Wednesday, March 16, 2011

Learning and Practicing Patience

I Thessalonians 5:14 “We urge you, brothers, warn those who are idle, encourage the timid, help the weak, be patient with everyone.”

We have all heard the famous saying or warning, “Don’t pray for patience.” This is the source of the encouragement to be careful what you pray for because you may get it. The distance between unrealistic expectations and real life almost necessitates learning the hard lessons of patience. In our fast moving world with lightening fast access to everything in the world, we have our patience tried many times every day.

The greatest lesson I learned about patience was in my early twenties. I wanted so badly to know God's will that I was really pushing and pulling to find out what my future would hold. Questions about schooling and ministry and marriage overwhelmed me to the point that I was almost immobilized just thinking every day about what the outcome of my life would be. Each day I would wake to the thought, “What area of my unfolding life will I get big answers to today?” This obsession was to such a degree that it affected my family relationships, my work, and my spiritual life.

I was so absolutely preoccupied with the big picture that I was totally missing all the snapshots of my everyday living. Days and weeks and even some months passed when I realized that I was not going to make anything happen in my life waiting for something to happen in my life. My life was passing away, while I was waiting for my future to begin. I decided that I must live in the here and now and really focus on today and even more so on the moment.

This change in my perspective so revolutionized my daily life that things began happening at an alarming rate. Before I knew it, my ministry was revealed, my schooling fell into place, and I met my wife. I really had to surrender it all and let God do things in His time.

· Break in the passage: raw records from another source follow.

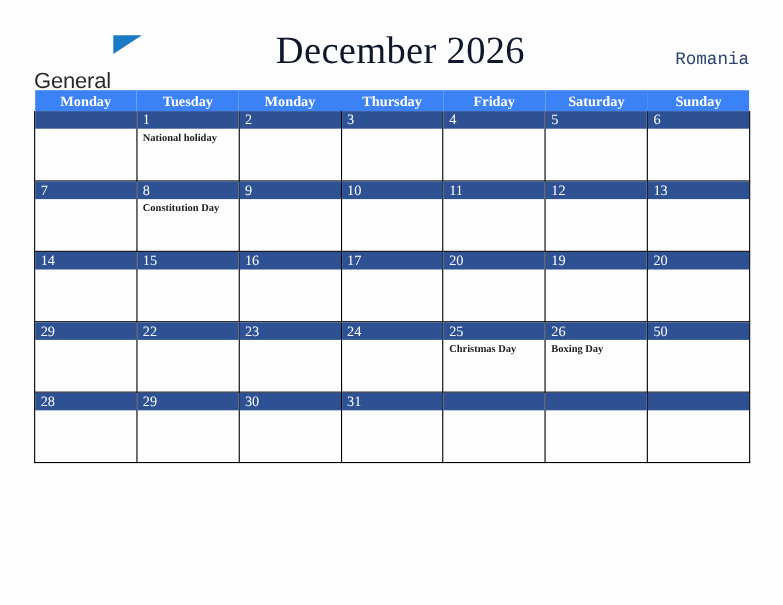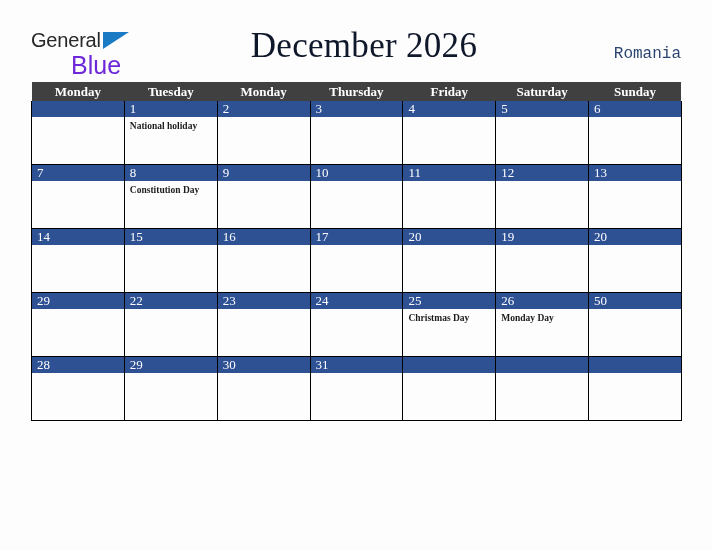--- a/index.html
+++ b/index.html
@@ -47,6 +47,7 @@
     color: #27282a;
     letter-spacing: -0.2px;
     height: 22px;
+    margin-top: 34px;
   }
   .logo-tri {
     position: absolute;

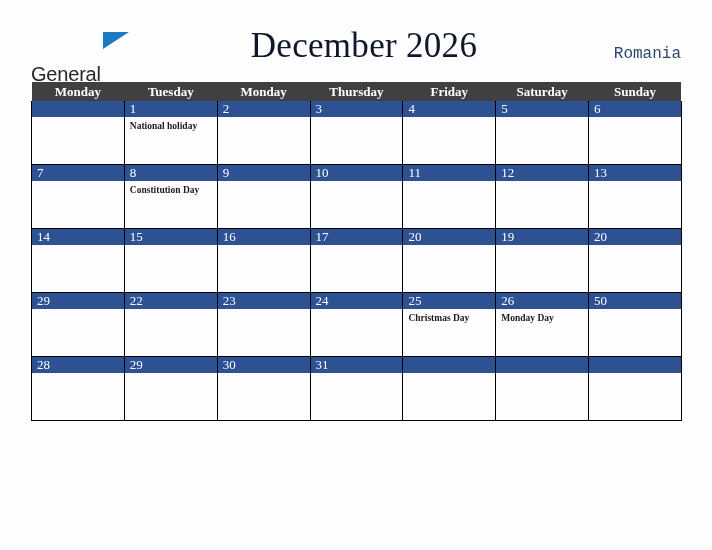--- a/index.html
+++ b/index.html
@@ -100,7 +100,7 @@
   .calendar col { width: 92.85px; }
 
   .calendar thead th {
-    background: #404040;
+    background: #3b82f6;
     color: #ffffff;
     font-family: "Liberation Serif", serif;
     font-weight: bold;

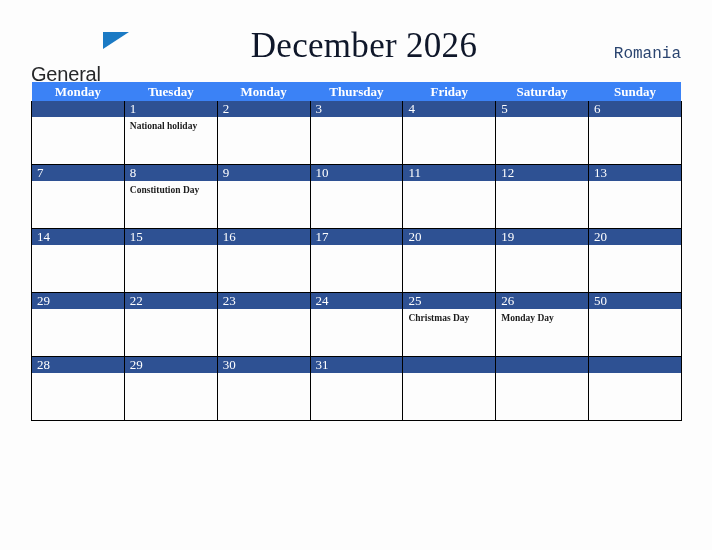--- a/index.html
+++ b/index.html
@@ -364,7 +364,7 @@
             <div class="daycell">
               <span class="daynum">26</span>
               <div class="events">
-                <span class="event">Monday Day</span>
+                <span class="event">Boxing Day</span>
               </div>
             </div>
           </td>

I was tired of learning patience and started to practice it instead. Have you ever been waiting to cross a street where they have “Walk and Wait” flashing lights? Sometimes they have buttons that pedestrians can push to indicate your need to cross. I have often wondered how those work. If you push the buttons 50 times, does the light change faster, as if the mechanism thinks there are 50 individuals waiting to cross? Or if you push the button harder, does it register with the mechanism that you really, really want to cross? Or, are the buttons there just to teach us patience and give us something to do while we wait? Good questions huh?

Now, I take that time to pray, or to thank God, or to smell the roses, or look at the sky, or hug my wife, or sing. The time seems to go faster when I do. I have recently thought of how perfectly patient God must be with us. Can you imagine how he loves us so much? Sometimes the simplest lessons in life are the most profound. I hope you patiently take some time for yourself and God and to listen to what is going on around you and in you and through you.

Listen to each other and practice some real patience with each other. Be careful, because I know we don't like to have our buttons pushed too many times or too hard.